A swirl of sheer white fabric announced Bai Xue’s arrival. Despite her habitual hood, her silver hair caught the lantern light, and she moved with the grace of drifting clouds. She glanced around, then inclined her head at Victor. He fell in beside her, nodding curtly, and together they passed through the thinning crowd toward the Bai family’s private quarters—an ornate hall of dark timber and jade screens, tucked behind the main pavilion.

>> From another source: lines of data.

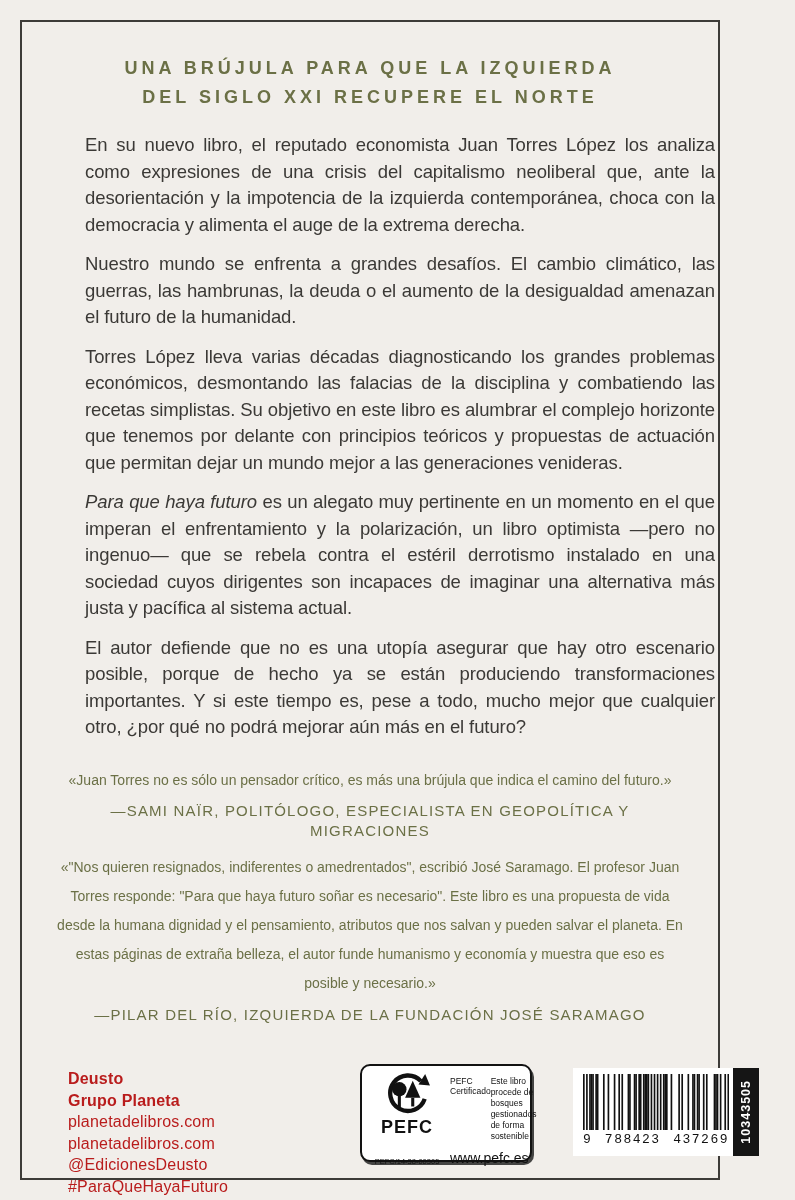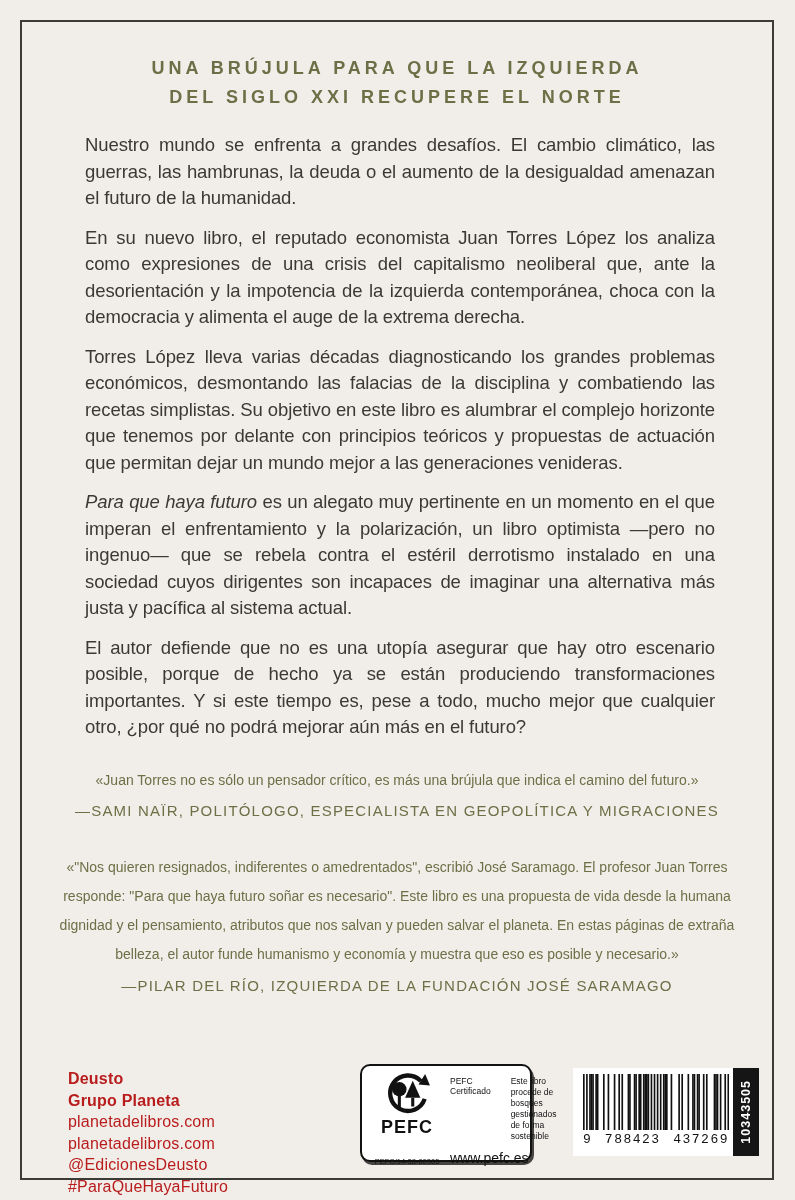"UNA BRÚJULA PARA QUE LA" .frame { width: 754px -> 700px }
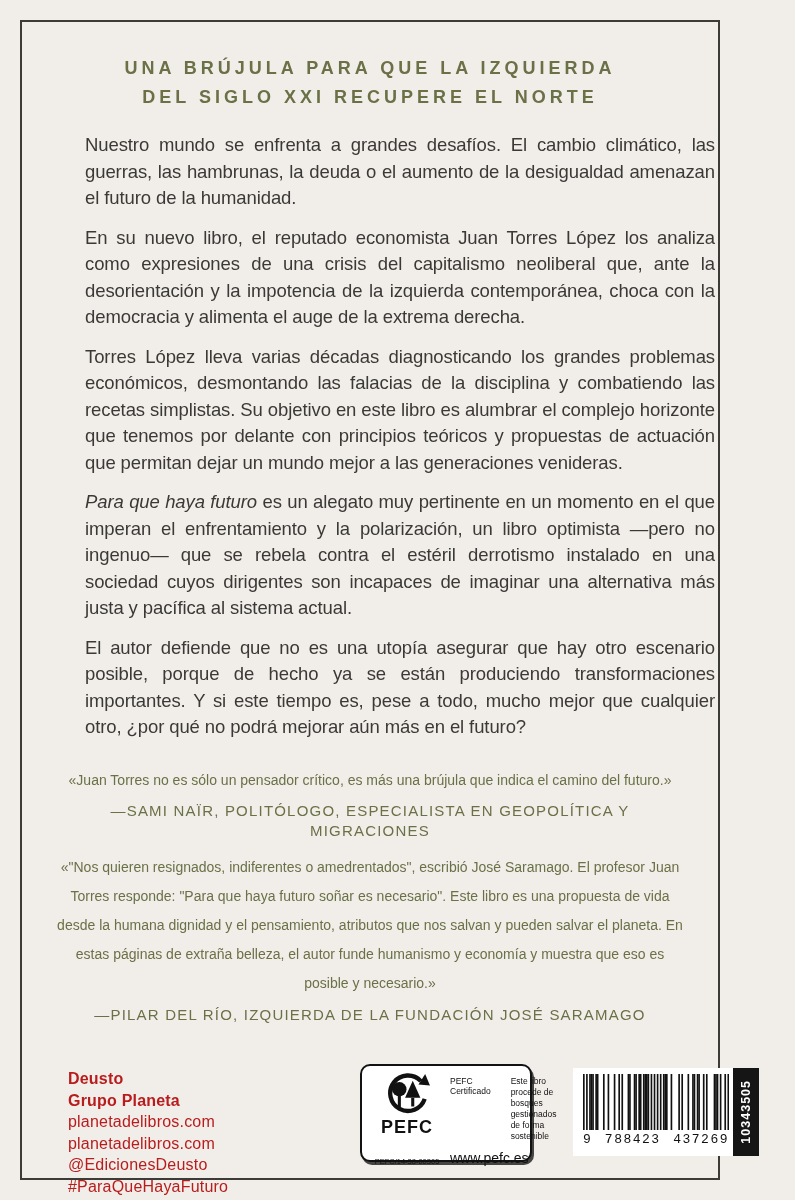"Nuestro mundo se enfrenta a" p { order: before "En su nuevo libro, el" -> after "En su nuevo libro, el" }
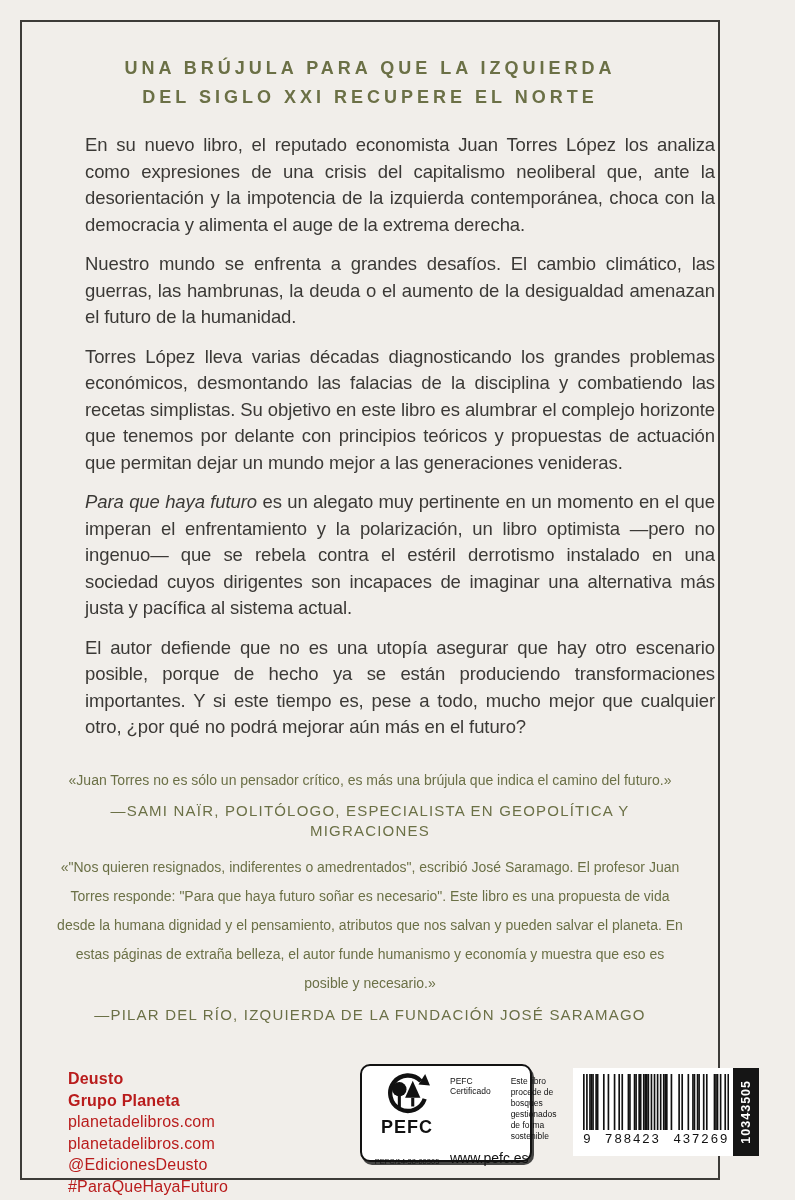"Este libro procede de bosques" .pefc-desc { margin-left: 20px -> none }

Inside, the atmosphere was tense. Bai Yong, Bai Ting Ting’s father, stood by the carved altar, robes of deep indigo and silver clasped at his throat, face taut. Beside him, Elder Madame Bai—her grandmother—sat on a high-backed chair of carved rosewood, her hands folded over a jade scepter. Two younger elders, Master Hui and Master Zhen, flanked the far side of the low council table, their expressions grim. Chen Wen and Ting Ting hovered near the door, sharing worried glances. Victor was ushered immediately to a stool beside Bai Xue, while the senior Bai family gathered in a semi-circle before the altar’s pale lotus carvings.

Bai Xue spoke first, voice low but clear. "Thank you all for staying after the ceremony. I know this is not the evening any of us planned—" She glanced at Ting Ting, who offered her a trembling nod. "But I believe—no, I know—we must plan for the safety of Lingyun Town."

Bai Yong’s brows furrowed. "What news have you brought, daughter?" His usual calm was tempered by a fierce protectiveness.

Bai Xue took a breath. "Across the eastern valleys and the southern plains, small bands of rogue cultivators have risen." She paused, letting the words settle like stones. "They fight for scraps of territory: abandoned villages, mining outposts, river crossings. They pillage the weak, enslave the defenseless, and vanish before any official force can mobilize. They are desperate—hungry for power."

Madame Bai’s pale eyes snapped up. "Surely they would not dare cross the borders into our domain? We have the four families to protect us."

Bai Xue shook her head. "That is exactly why they might dare. Until recently, the Zhao, Yan, Qin, and—in name—the Bai families formed an unspoken coalition. Our combined strength discouraged anyone from testing us. But now—the Qin family has been driven out, and the Yan elders exiled. The Zhao elder was crippled in the uprising. We remain, yes, but alone. The Bai family stands unopposed against any single group, but against a coalition of rogues? We risk being overwhelmed."

A low murmur coursed through the elders. Master Hui thumped his cane against the floor. "Are you certain this threat is directed at Lingyun? Or just opportunists moving through?"

Bai Xue’s eyes flicked to Victor, then back to the council. "Word has reached me—and to the merchants on the caravan routes—that Lingyun Town is vulnerable. Our gates have been seen unmanned at odd hours, our patrols thinned. They see a town without its legendary warrior families... and soon without its champion." She looked to Victor and gave a sharp nod. "When the news reached those rogues, they laughed. ’A sleeping tiger,’ they called it—’drag its claws and see where it bleeds.’"

Ting Ting’s face paled. "You mean they’ll strike here? At the person we... that we called savior?"

Chen Wen clenched his fists. "They won’t harm him. The Chosen Protector of Lingyun is as close to invincible as any soul can be."